Collection entries:
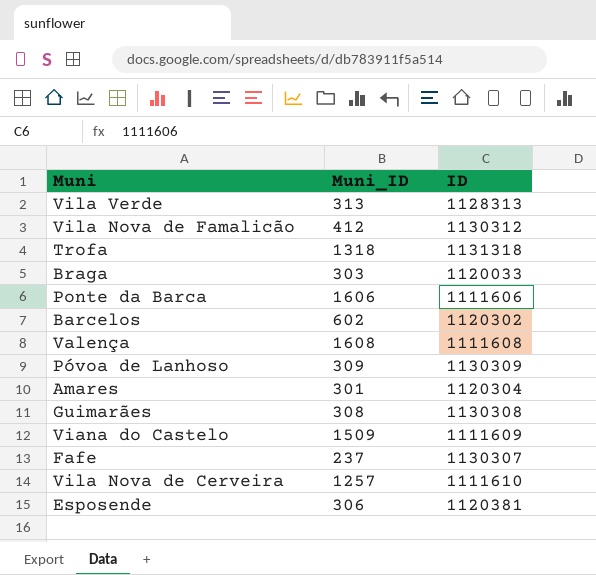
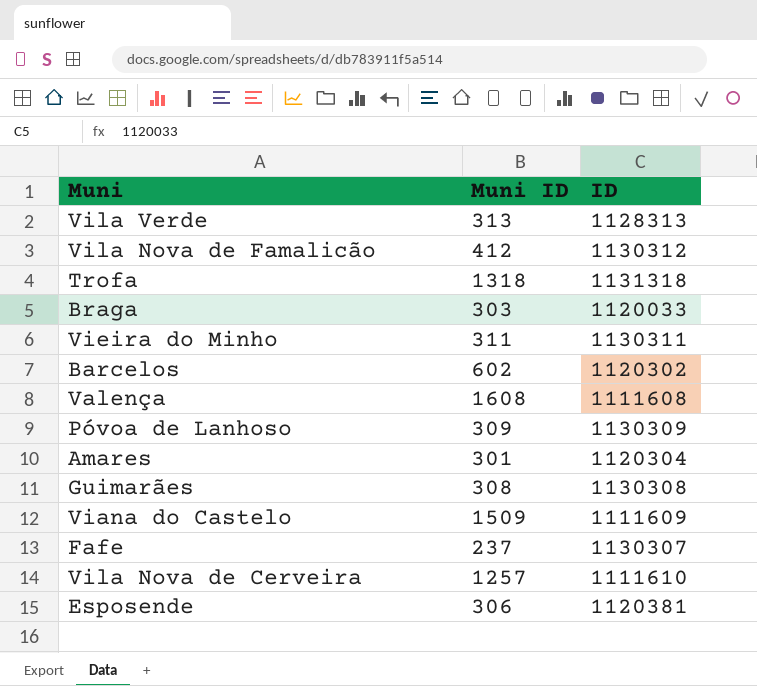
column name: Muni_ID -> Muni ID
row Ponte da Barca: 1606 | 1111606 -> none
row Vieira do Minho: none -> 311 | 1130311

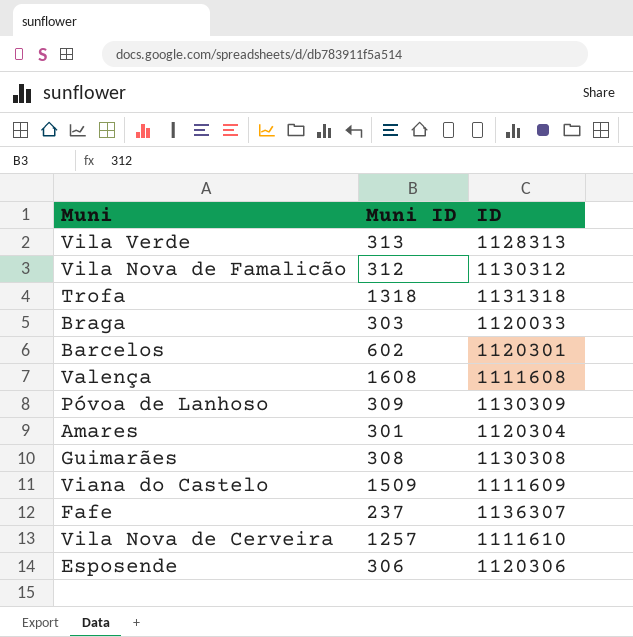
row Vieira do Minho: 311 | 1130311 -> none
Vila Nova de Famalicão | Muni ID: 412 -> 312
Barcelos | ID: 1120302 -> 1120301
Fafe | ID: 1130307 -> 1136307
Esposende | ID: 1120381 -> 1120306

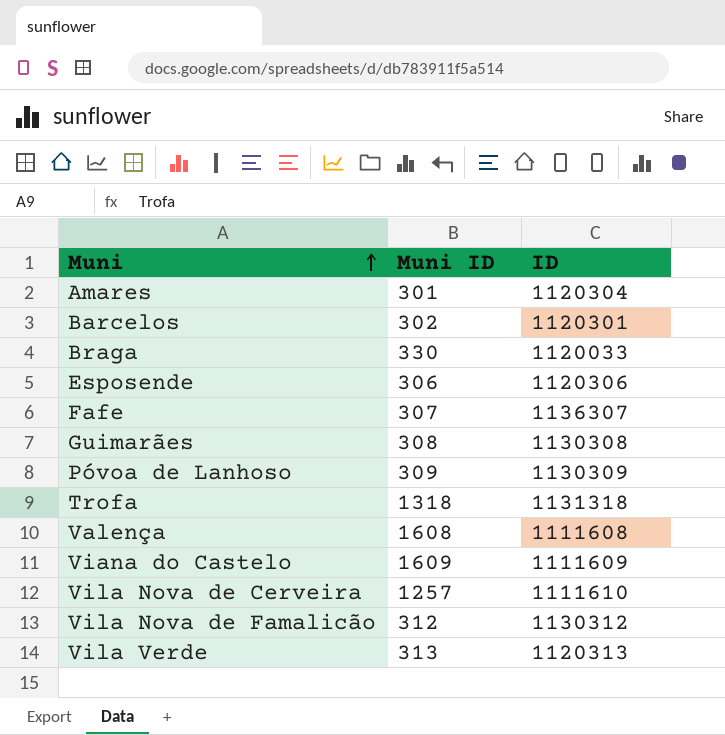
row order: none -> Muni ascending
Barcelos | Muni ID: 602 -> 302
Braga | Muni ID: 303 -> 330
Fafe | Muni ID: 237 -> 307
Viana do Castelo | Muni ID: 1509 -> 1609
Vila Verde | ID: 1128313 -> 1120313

Task requirements: Exactly as written, restate all of the data, leaving out the images.

Result below:
column name: Muni_ID -> Muni ID
row Ponte da Barca: 1606 | 1111606 -> none
row Vieira do Minho: none -> 311 | 1130311

row Vieira do Minho: 311 | 1130311 -> none
Vila Nova de Famalicão | Muni ID: 412 -> 312
Barcelos | ID: 1120302 -> 1120301
Fafe | ID: 1130307 -> 1136307
Esposende | ID: 1120381 -> 1120306

row order: none -> Muni ascending
Barcelos | Muni ID: 602 -> 302
Braga | Muni ID: 303 -> 330
Fafe | Muni ID: 237 -> 307
Viana do Castelo | Muni ID: 1509 -> 1609
Vila Verde | ID: 1128313 -> 1120313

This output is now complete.